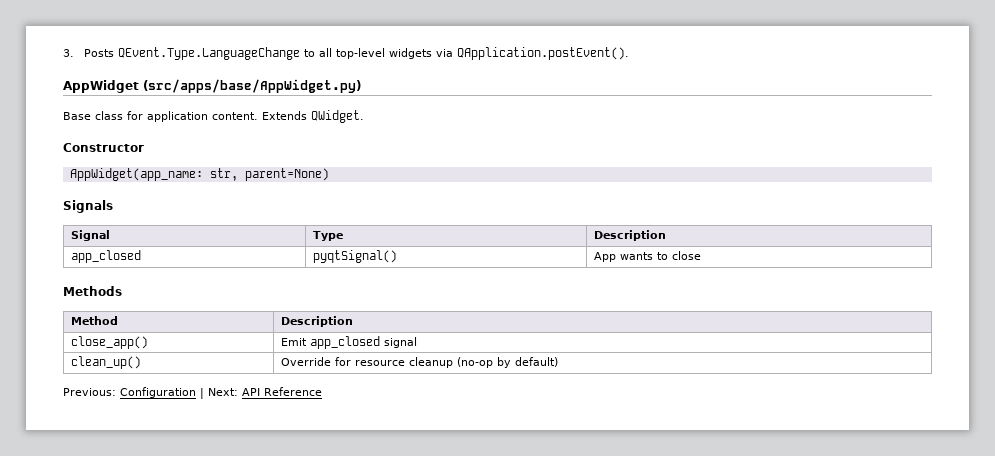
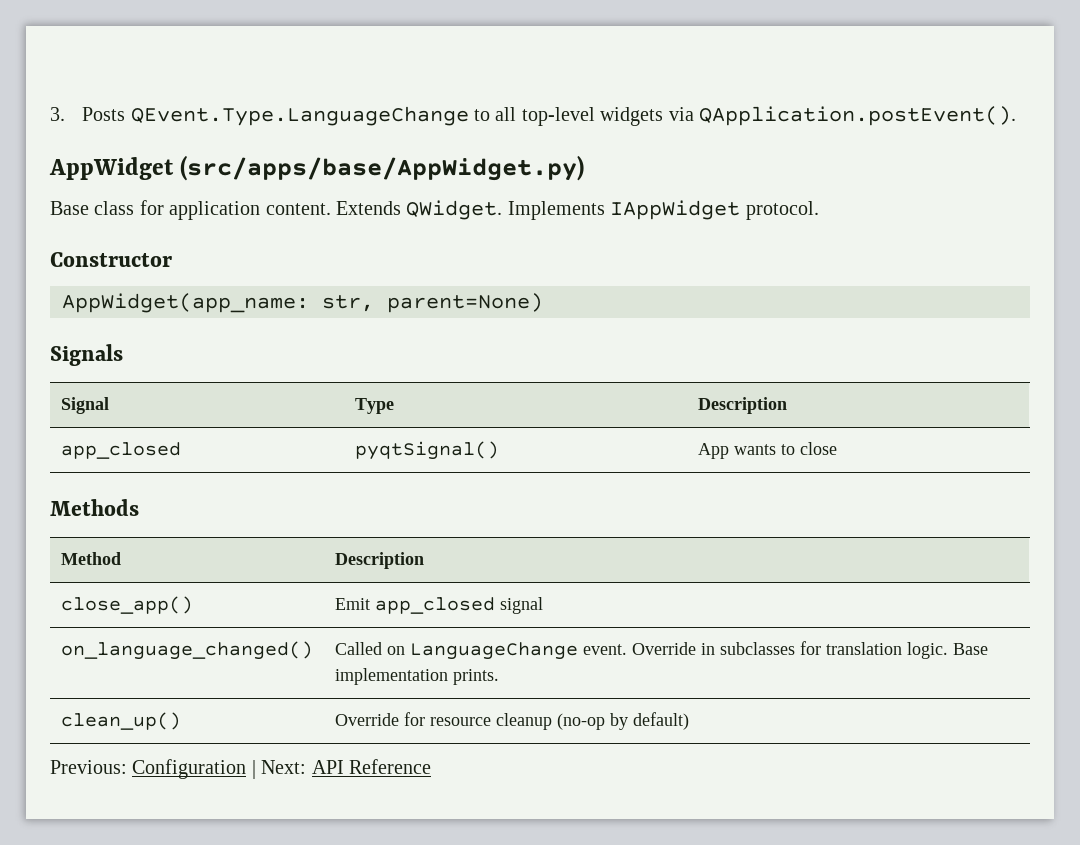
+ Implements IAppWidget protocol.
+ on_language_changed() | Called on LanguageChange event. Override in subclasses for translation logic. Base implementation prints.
------------------------
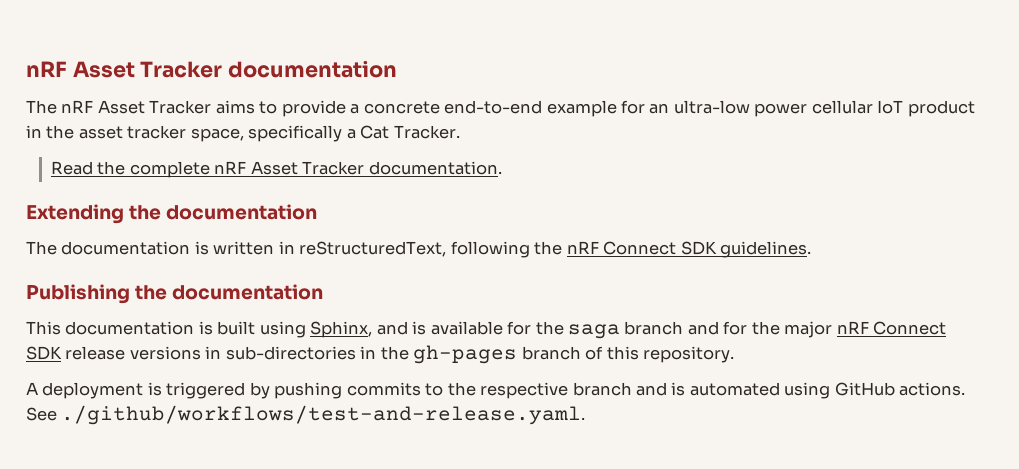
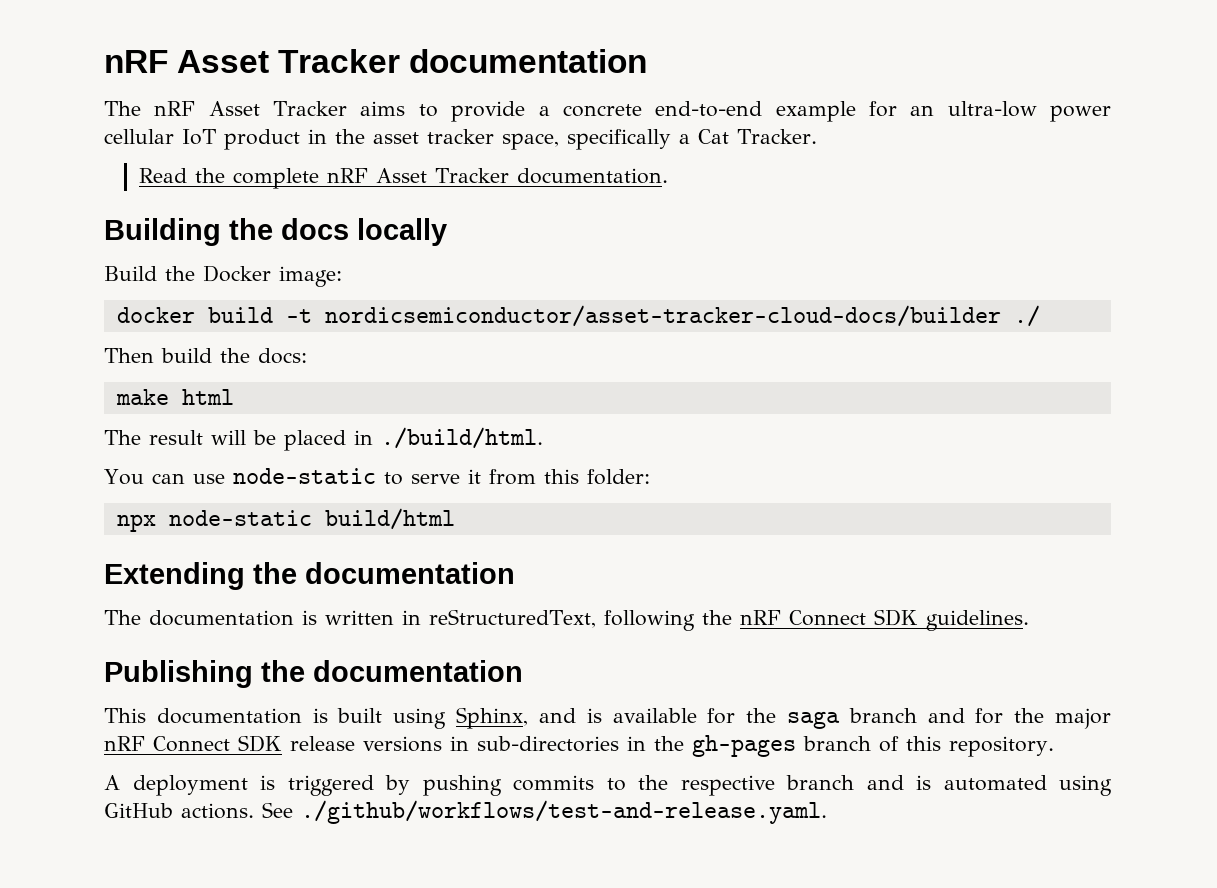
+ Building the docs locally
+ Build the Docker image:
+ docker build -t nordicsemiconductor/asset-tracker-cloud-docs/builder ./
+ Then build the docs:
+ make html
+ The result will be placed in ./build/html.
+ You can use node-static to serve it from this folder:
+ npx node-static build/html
------------------------
▸ **EXERCISE PROMPT**
Set down only the lines above that fall between the line holding "Implements IAppWidget protocol." and the line holding "Base implementation prints.", inclusive, keeping each exact.

▸ **REPLY**
+ Implements IAppWidget protocol.
+ on_language_changed() | Called on LanguageChange event. Override in subclasses for translation logic. Base implementation prints.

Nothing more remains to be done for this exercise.